His Hindu nationalist government also ignored medical advice and allowed mass religious festivals like the Kumbh Mela to go ahead without a mask in sight among the many millions participating. Sporting events, including Indian Premier League cricket matches, also went ahead.
Mr Modi is far from being alone among world leaders in having mismanaged the pandemic. India is still well behind the US with its 33 million cases and almost 600,000 deaths. But while US vaccination rates are soaring, with a commensurate drop in case numbers, the Modi government has now even lost its status as the world’s vaccine-producing powerhouse. Incredibly, it did not even order enough vaccines to protect itself.
This shortage has added immeasurably to the crisis. So has the incomprehensible failure of oxygen supplies and the way hospitals have been swamped, with victims left to die on the streets amid the chaos.
Even neighbouring countries like Nepal, not just Australia, have barred flights from India. There is little doubt Mr Modi, India’s most powerful leader in decades and a key Western ally, will pay a heavy political price for the disaster.

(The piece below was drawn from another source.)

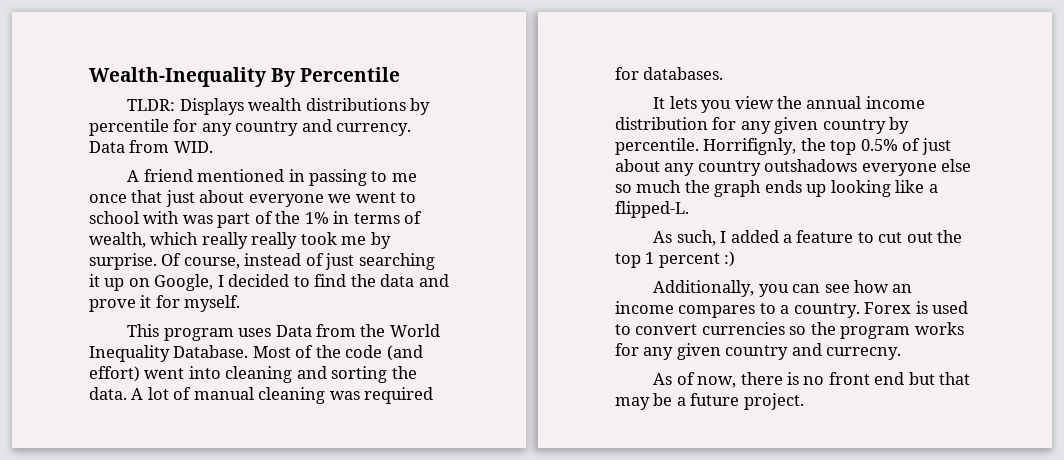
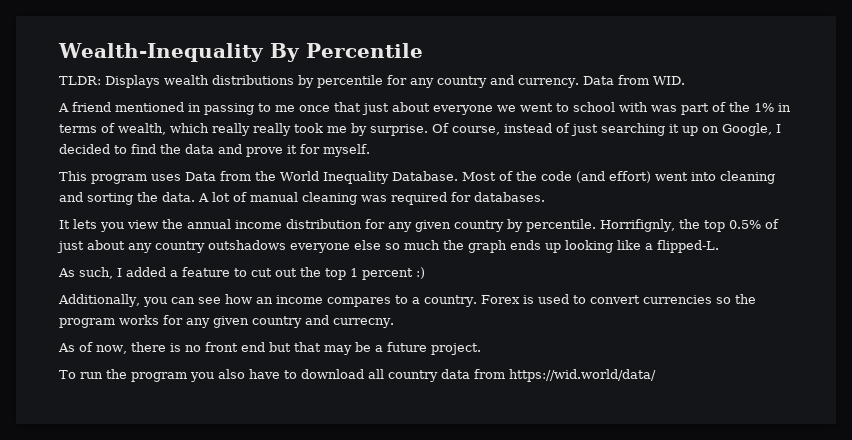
(804, 401) none -> [59,369,656,382] // To run the program you also have to download all country data from https://wid.world/data/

Whether the Indian army, the country’s most efficient and disciplined institution, can help turn things around remains to be seen. But what is clear is that until the chaos surrounding oxygen supplies, hospital admissions and vaccinations is solved, there is unlikely to be an end to the crisis.
The West, including Australia, must redouble its efforts to help. As leading epidemiologists warn, all the horror being seen in hospitals and crematoriums is only part of a far wider and largely unreported catastrophe affecting millions in India’s rural areas.